▸ **Work instructions**
Below are the records; copy each line in them that holds the word "TBackOutput".

▸ **Input data**

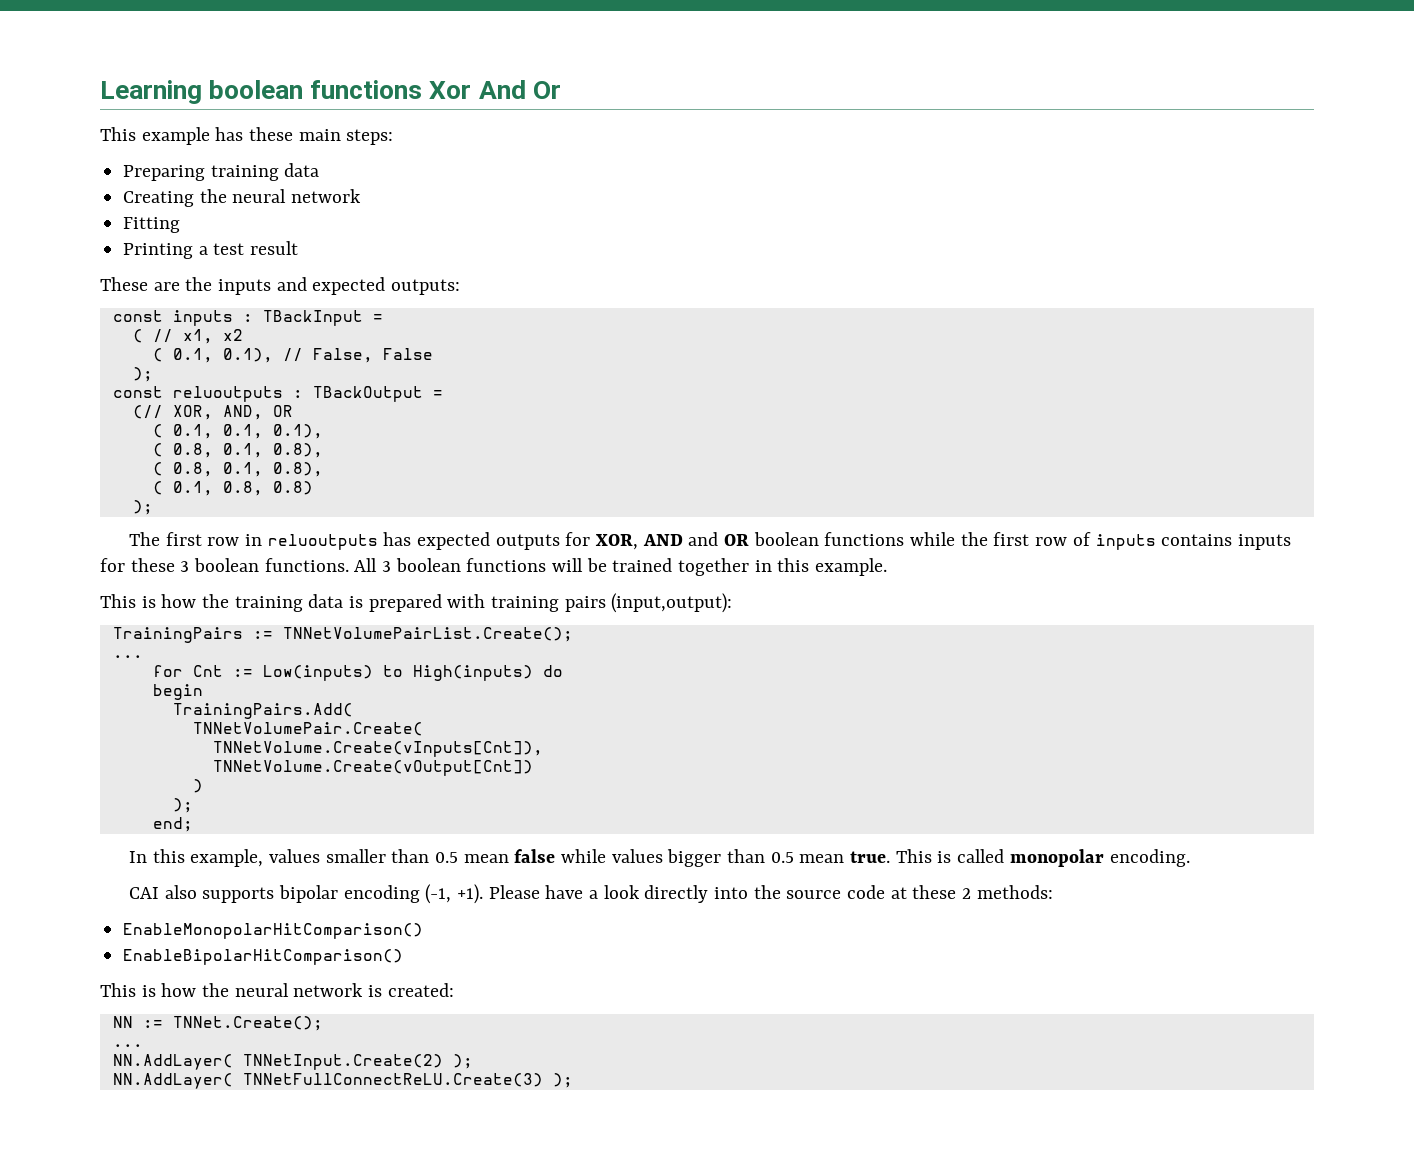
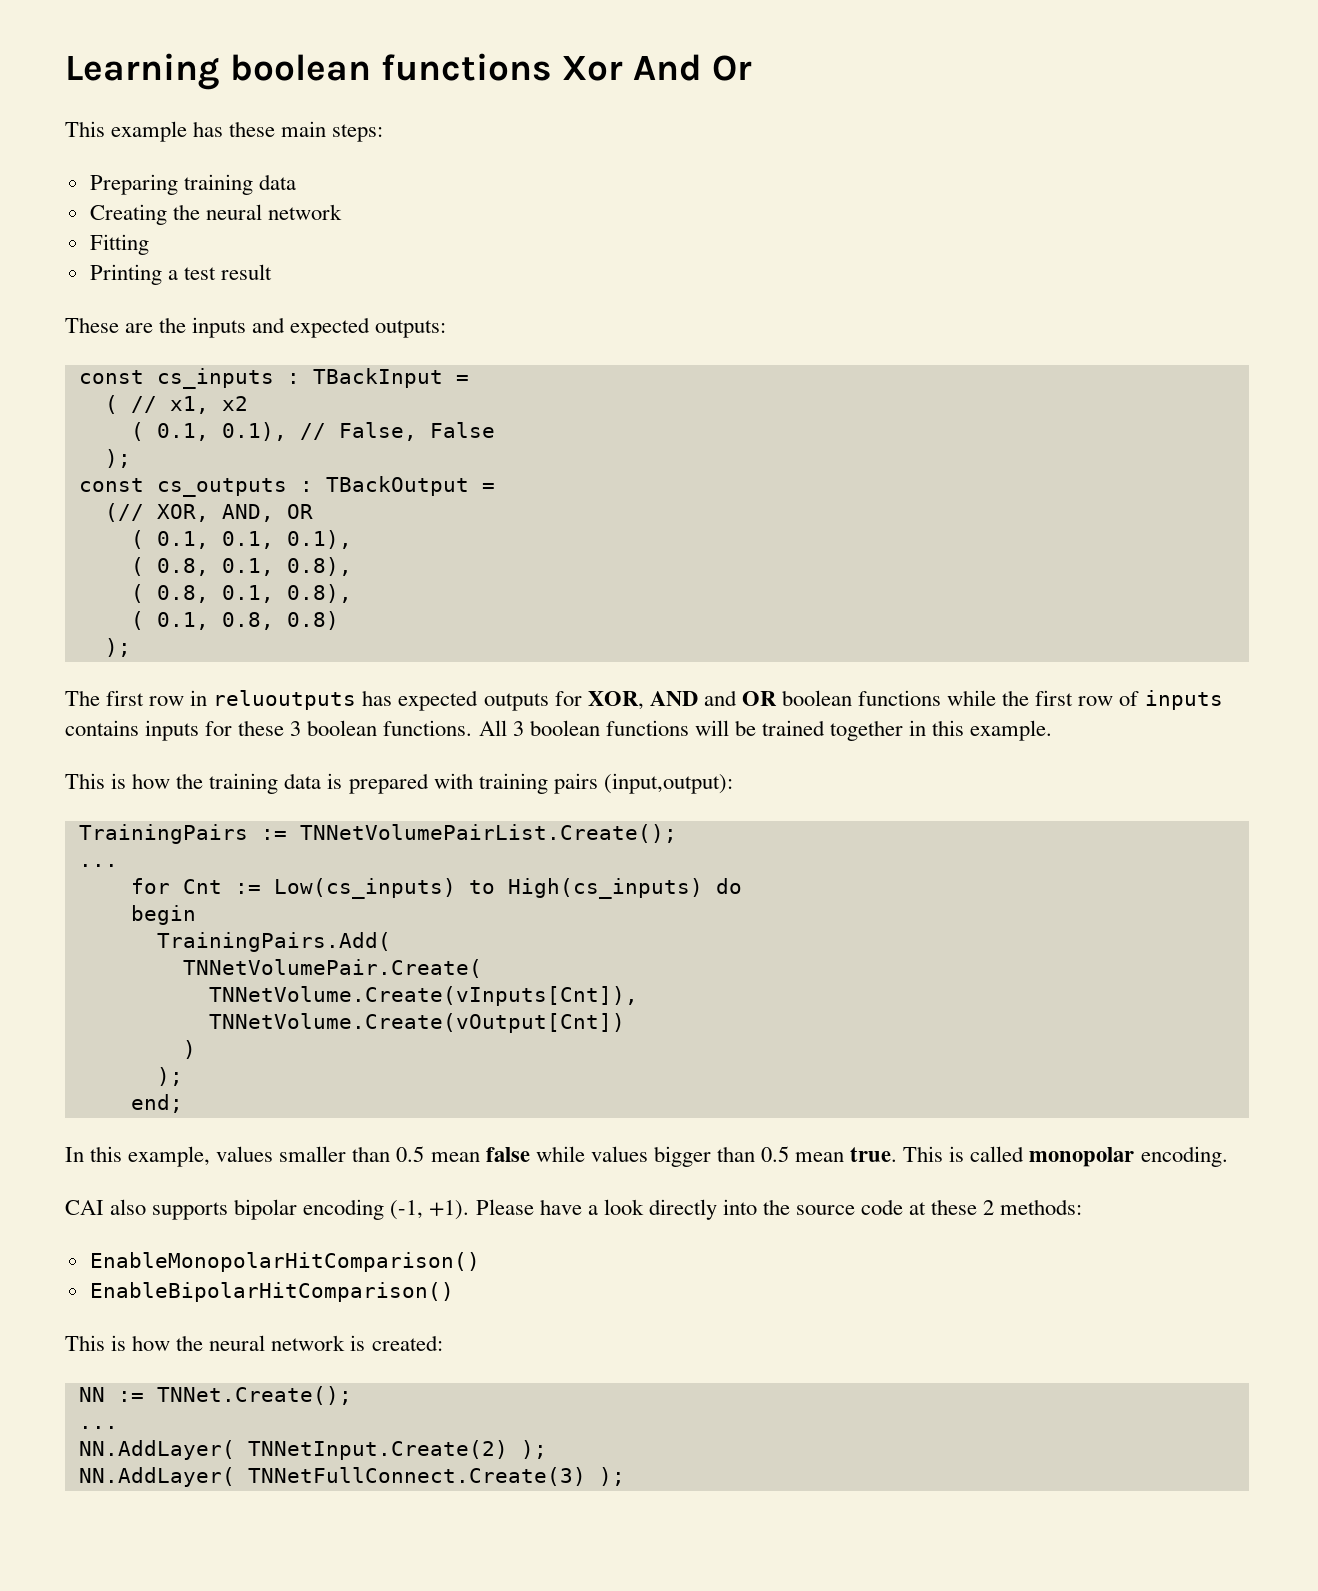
- const inputs : TBackInput =
+ const cs_inputs : TBackInput =
- const reluoutputs : TBackOutput =
+ const cs_outputs : TBackOutput =
- for Cnt := Low(inputs) to High(inputs) do
+ for Cnt := Low(cs_inputs) to High(cs_inputs) do
- NN.AddLayer( TNNetFullConnectReLU.Create(3) );
+ NN.AddLayer( TNNetFullConnect.Create(3) );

▸ **Task solution**
- const reluoutputs : TBackOutput =
+ const cs_outputs : TBackOutput =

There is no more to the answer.